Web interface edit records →
|---|

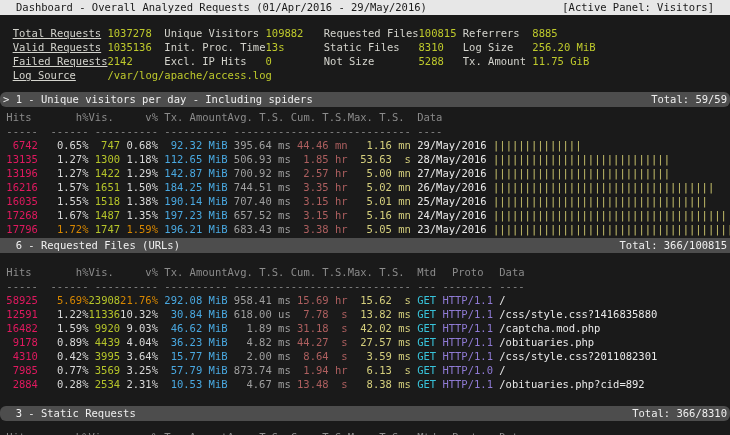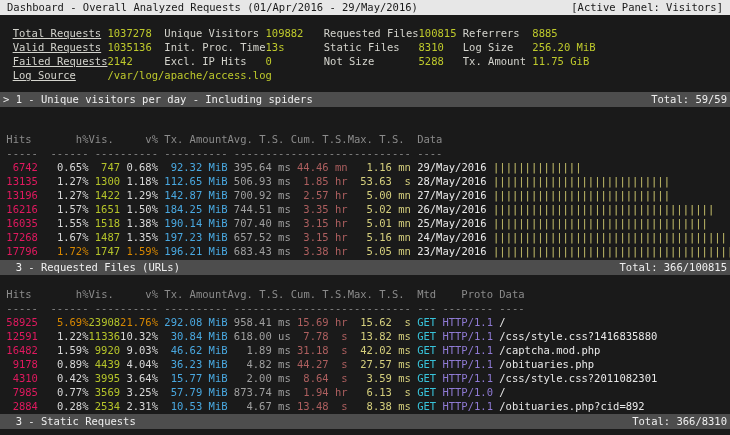--- a/index.html
+++ b/index.html
@@ -4,56 +4,56 @@
 <style>
   html,body{margin:0;padding:0;background:#000;}
   .screen{
     position:relative;width:730px;height:435px;overflow:hidden;
     background:#1a1a1a;
     font-family:"DejaVu Sans Mono",monospace;
     font-size:10.5px;line-height:14px;color:#d8d8d8;
   }
   .topbar{
     height:15px;line-height:15px;background:#e7e7e7;color:#181818;
-    display:flex;justify-content:space-between;padding:0 7px;white-space:pre;
+    display:flex;justify-content:space-between;padding:0 16px;white-space:pre;
   }
   .summary{margin-top:11px;}
   .sline{height:14px;white-space:pre;}
   .sline span{display:inline-block;vertical-align:top;white-space:pre;overflow:visible;}
   .sind{width:2ch;}
   .sl{color:#d4d4cd;}
   .sv{color:#bec92c;}
   .s1l{width:15ch;text-decoration:underline;} .s1v{width:9ch;}
   .s2l{width:16ch;} .s2v{width:7ch;}
   .s3l{width:15ch;margin-left:14px;} .s3v{width:7ch;}
   .s4l{width:11ch;}
   .pbar{
     height:15px;line-height:15px;background:#4d4d4d;color:#efefef;
     display:flex;justify-content:space-between;padding:0 3px;white-space:pre;
   }
-  .pbar1{margin-top:10px;}
+  .pbar1{margin-top:10px;border-radius:6px;}
   .pbar2{margin-top:2px;}
-  .pbar3{margin-top:1px;}
-  .tbody1{padding-top:25px;}
+  .pbar3{margin-top:15px;border-radius:6px;}
+  .tbody1{padding-top:3px;}
   .tbody2{padding-top:12px;}
   .tbody3{padding-top:9px;}
   .trow{height:14px;white-space:pre;}
   .c{display:inline-block;text-align:right;white-space:pre;vertical-align:top;}
   .f-hits {width:6ch; color:#e0195f;}
   .f-hp   {width:8ch; color:#d8d8d8;}
   .f-vis  {width:5ch; color:#b5c42a;}
   .f-vp   {width:6ch; color:#d8d8d8;}
   .f-tx   {width:11ch;color:#49a8e0;}
   .f-avg  {width:10ch;color:#9f9f9f;}
   .f-cum  {width:9ch; color:#ad5f5f;}
   .f-max  {width:10ch;color:#d5cf7d;}
   .f-data {margin-left:1ch;text-align:left;color:#e8e8e8;}
   .f-bars {margin-left:1ch;text-align:left;color:#cdc66e;}
   .f-mtd  {width:3ch;margin-left:1ch;text-align:left;color:#38c3da;}
-  .f-proto{width:8ch;margin-left:1ch;text-align:right;color:#8f7ad4;}
+  .f-proto{width:8ch;margin-left:1ch;text-align:center;color:#8f7ad4;}
   .trow .hl{color:#d78700;}
   .thead .c,.dashline .c{color:#8b8b8b;}
   .thead .f-hits{text-align:left;text-indent:1ch;}
   .thead .f-vis{text-align:left;}
   .thead .f-avg,.thead .f-cum,.thead .f-max{text-align:left;}
 </style>
 </head>
 <body>
 
 <div class="screen">
@@ -83,21 +83,21 @@
         <div class="trow"><span class="c f-hits">13196</span><span class="c f-hp">1.27%</span><span class="c f-vis">1422</span><span class="c f-vp">1.29%</span><span class="c f-tx">142.87 MiB</span><span class="c f-avg">700.92 ms</span><span class="c f-cum">2.57 hr</span><span class="c f-max">5.00 mn</span><span class="c f-data">27/May/2016</span><span class="c f-bars">||||||||||||||||||||||||||||</span></div>
         <div class="trow"><span class="c f-hits">16216</span><span class="c f-hp">1.57%</span><span class="c f-vis">1651</span><span class="c f-vp">1.50%</span><span class="c f-tx">184.25 MiB</span><span class="c f-avg">744.51 ms</span><span class="c f-cum">3.35 hr</span><span class="c f-max">5.02 mn</span><span class="c f-data">26/May/2016</span><span class="c f-bars">|||||||||||||||||||||||||||||||||||</span></div>
         <div class="trow"><span class="c f-hits">16035</span><span class="c f-hp">1.55%</span><span class="c f-vis">1518</span><span class="c f-vp">1.38%</span><span class="c f-tx">190.14 MiB</span><span class="c f-avg">707.40 ms</span><span class="c f-cum">3.15 hr</span><span class="c f-max">5.01 mn</span><span class="c f-data">25/May/2016</span><span class="c f-bars">||||||||||||||||||||||||||||||||||</span></div>
         <div class="trow"><span class="c f-hits">17268</span><span class="c f-hp">1.67%</span><span class="c f-vis">1487</span><span class="c f-vp">1.35%</span><span class="c f-tx">197.23 MiB</span><span class="c f-avg">657.52 ms</span><span class="c f-cum">3.15 hr</span><span class="c f-max">5.16 mn</span><span class="c f-data">24/May/2016</span><span class="c f-bars">|||||||||||||||||||||||||||||||||||||</span></div>
         <div class="trow"><span class="c f-hits">17796</span><span class="c f-hp hl">1.72%</span><span class="c f-vis">1747</span><span class="c f-vp hl">1.59%</span><span class="c f-tx">196.21 MiB</span><span class="c f-avg">683.43 ms</span><span class="c f-cum">3.38 hr</span><span class="c f-max">5.05 mn</span><span class="c f-data">23/May/2016</span><span class="c f-bars">||||||||||||||||||||||||||||||||||||||</span></div>
       </div>
   </section>
 
   <section>
     <div class="pbar pbar2">
-      <span class="ptitle">  3 - Requested Files (URLs)</span>
+      <span class="ptitle">  6 - Requested Files (URLs)</span>
       <span class="ptotal">Total: 366/100815</span>
     </div>
     <div class="tbody tbody2">
         <div class="trow thead"><span class="c f-hits">Hits</span><span class="c f-hp">h%</span><span class="c f-vis">Vis.</span><span class="c f-vp">v%</span><span class="c f-tx">Tx. Amount</span><span class="c f-avg">Avg. T.S.</span><span class="c f-cum">Cum. T.S.</span><span class="c f-max">Max. T.S.</span><span class="c f-mtd">Mtd</span><span class="c f-proto">Proto</span><span class="c f-data">Data</span></div>
         <div class="trow dashline"><span class="c f-hits">-----</span><span class="c f-hp">------</span><span class="c f-vis">----</span><span class="c f-vp">------</span><span class="c f-tx">----------</span><span class="c f-avg">---------</span><span class="c f-cum">---------</span><span class="c f-max">----------</span><span class="c f-mtd">---</span><span class="c f-proto">--------</span><span class="c f-data">----</span></div>
         <div class="trow"><span class="c f-hits">58925</span><span class="c f-hp hl">5.69%</span><span class="c f-vis">23908</span><span class="c f-vp hl">21.76%</span><span class="c f-tx">292.08 MiB</span><span class="c f-avg">958.41 ms</span><span class="c f-cum">15.69 hr</span><span class="c f-max">15.62  s</span><span class="c f-mtd">GET</span><span class="c f-proto">HTTP/1.1</span><span class="c f-data">/</span></div>
         <div class="trow"><span class="c f-hits">12591</span><span class="c f-hp">1.22%</span><span class="c f-vis">11336</span><span class="c f-vp">10.32%</span><span class="c f-tx">30.84 MiB</span><span class="c f-avg">618.00 us</span><span class="c f-cum">7.78  s</span><span class="c f-max">13.82 ms</span><span class="c f-mtd">GET</span><span class="c f-proto">HTTP/1.1</span><span class="c f-data">/css/style.css?1416835880</span></div>
         <div class="trow"><span class="c f-hits">16482</span><span class="c f-hp">1.59%</span><span class="c f-vis">9920</span><span class="c f-vp">9.03%</span><span class="c f-tx">46.62 MiB</span><span class="c f-avg">1.89 ms</span><span class="c f-cum">31.18  s</span><span class="c f-max">42.02 ms</span><span class="c f-mtd">GET</span><span class="c f-proto">HTTP/1.1</span><span class="c f-data">/captcha.mod.php</span></div>
         <div class="trow"><span class="c f-hits">9178</span><span class="c f-hp">0.89%</span><span class="c f-vis">4439</span><span class="c f-vp">4.04%</span><span class="c f-tx">36.23 MiB</span><span class="c f-avg">4.82 ms</span><span class="c f-cum">44.27  s</span><span class="c f-max">27.57 ms</span><span class="c f-mtd">GET</span><span class="c f-proto">HTTP/1.1</span><span class="c f-data">/obituaries.php</span></div>
         <div class="trow"><span class="c f-hits">4310</span><span class="c f-hp">0.42%</span><span class="c f-vis">3995</span><span class="c f-vp">3.64%</span><span class="c f-tx">15.77 MiB</span><span class="c f-avg">2.00 ms</span><span class="c f-cum">8.64  s</span><span class="c f-max">3.59 ms</span><span class="c f-mtd">GET</span><span class="c f-proto">HTTP/1.1</span><span class="c f-data">/css/style.css?2011082301</span></div>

|---|

What to work on → All lines in the records above with "block" need to be found and copied.

Task solution →
   .sline span{display:inline-block;vertical-align:top;white-space:pre;overflow:visible;}
   .c{display:inline-block;text-align:right;white-space:pre;vertical-align:top;}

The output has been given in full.